Supplemental material
Many LMICs have been able to provide additional health service packages using the campaign-style delivery approaches to take advantage of available resources and ‘piggy-back’ on existing delivery mechanisms.2 3 A growing body of evidence has suggested that the delivery of child health and nutrition interventions through immunisation delivery channels has helped to achieve rapid, high and equitable coverage4 5 at low cost.6–8 There are also indications that integrated delivery, such as CHDs and SIAs, contribute to improved immunisation coverage.9 10 Other studies showed SIAs improving access and efficiency11 and reducing disease outbreaks,12 and CHDs greatly enhancing VAS and other intervention coverage outcomes.13 14 Even where routine immunisation is strong, immunisation contacts were found to serve as excellent vehicles for delivering additional interventions.15 16
Countries are increasingly adding to the package of interventions delivered throughout these campaigns,17 though the magnitude and scope of the existence and utilisation of ICHEs to deliver multiple child health interventions in LMICs has yet to be portrayed. Drawing on the literature based on existing studies, many of which analyse vertical modes of delivery,18 19 the hypothesis is that increasing the number of interventions delivered through ICHE may negatively affect the coverage of these interventions. It can be presumed that the increased volume of services delivered at one time could lead to higher financial and human resource burden on districts and health workers; therefore, affecting performance and coverage of the interventions.

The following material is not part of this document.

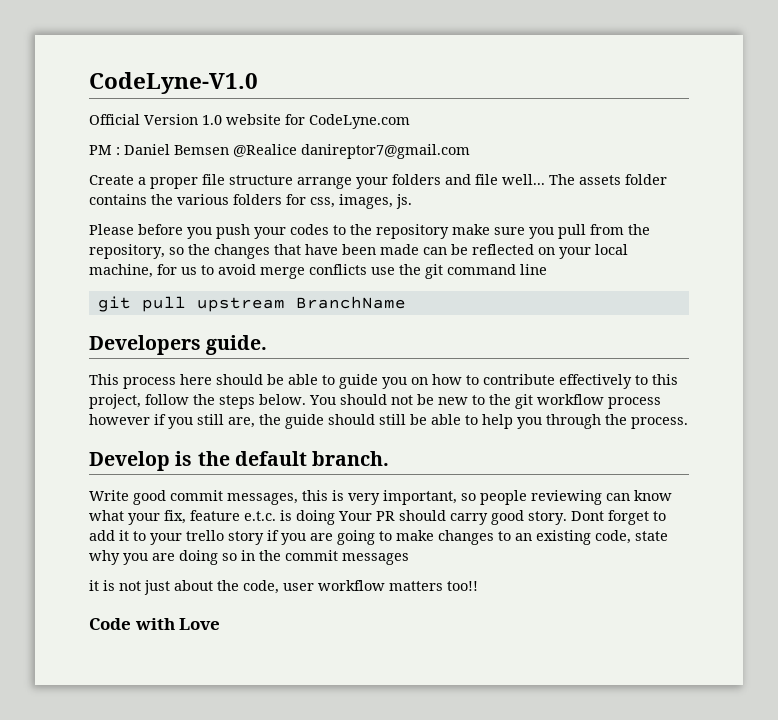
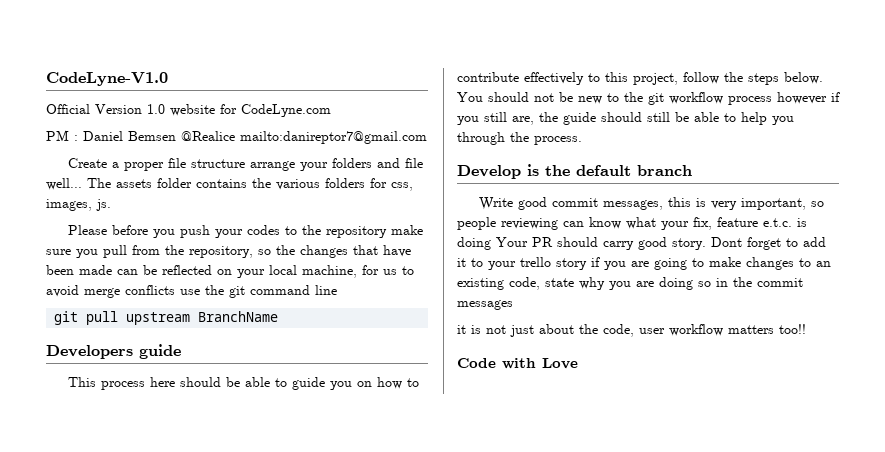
[301,144,470,159] danireptor7@gmail.com -> [240,131,427,144] mailto:danireptor7@gmail.com
[206,335,268,355] guide. -> [139,344,181,359] guide
[312,451,390,466] branch. -> [637,165,692,176] branch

This study aimed to explore the scope and magnitude of the application of ICHEs in delivering multiple child health interventions in LMICs, to examine the association between the number of interventions delivered through ICHEs and VAS and measles coverage outcomes, and to analyse the association between VAS coverages and the different intervention packages delivered through ICHEs.
This study advances the knowledge beyond the only other analysis by Palmer et al20—which draws on the same Unicef CHD database but focuses on CHDs only—taking a new angle by considering multiple types of campaigns, including CHDs, SIAs and NIDs. It calculates the number of interventions delivered through these campaigns and analyses the association with coverage outcomes. This study complements Wallace, Ryman and Dietz’s systematic reviews on integrated immunisation campaigns (2009, 2012), which looked at the delivery of additional maternal–child health services using immunisation programmes and the compatibility of integrating services. They found that when additional services are carefully selected for compatibility and the integrated delivery operations receive adequate support, coverage of these interventions may improve, provided that immunisation coverage is already high. This study goes further by statistically exploring the potential effects of delivering multiple interventions during these integrated campaigns, and provides a comprehensive scope to the extent that integrated campaigns are used to deliver multiple health and nutrition services in LMICs.
Methods
Data description
The original global Unicef CHD database was obtained with permission from Unicef Health and Nutrition sections at New York headquarters in 2010, and an updated version from 2013 was used in this analysis. The CHD database (box 2) contains information of integrated events from 83 countries from 1999 to 2010. In the CHD database, VAS estimates were taken from administrative campaign coverage results, and measles SIA coverage was obtained from WHO/Unicef joint reporting form (JRF) immunisation database, which is also derived from administrative results in addition to surveys reported annually by each country. Due to the different structure in the VAS database and JRF records, coverage records were matched by the month that campaigns occurred. It is important to note that the Unicef’s VAS and the WHO/Unicef JRF immunisation database, from which the CHD database was created, represented the most complete source of information available on VAS and immunisation campaign coverage at the time of the study. Unicef CHD database was also the only database available that has assembled information on multiple child health campaigns on a global scale.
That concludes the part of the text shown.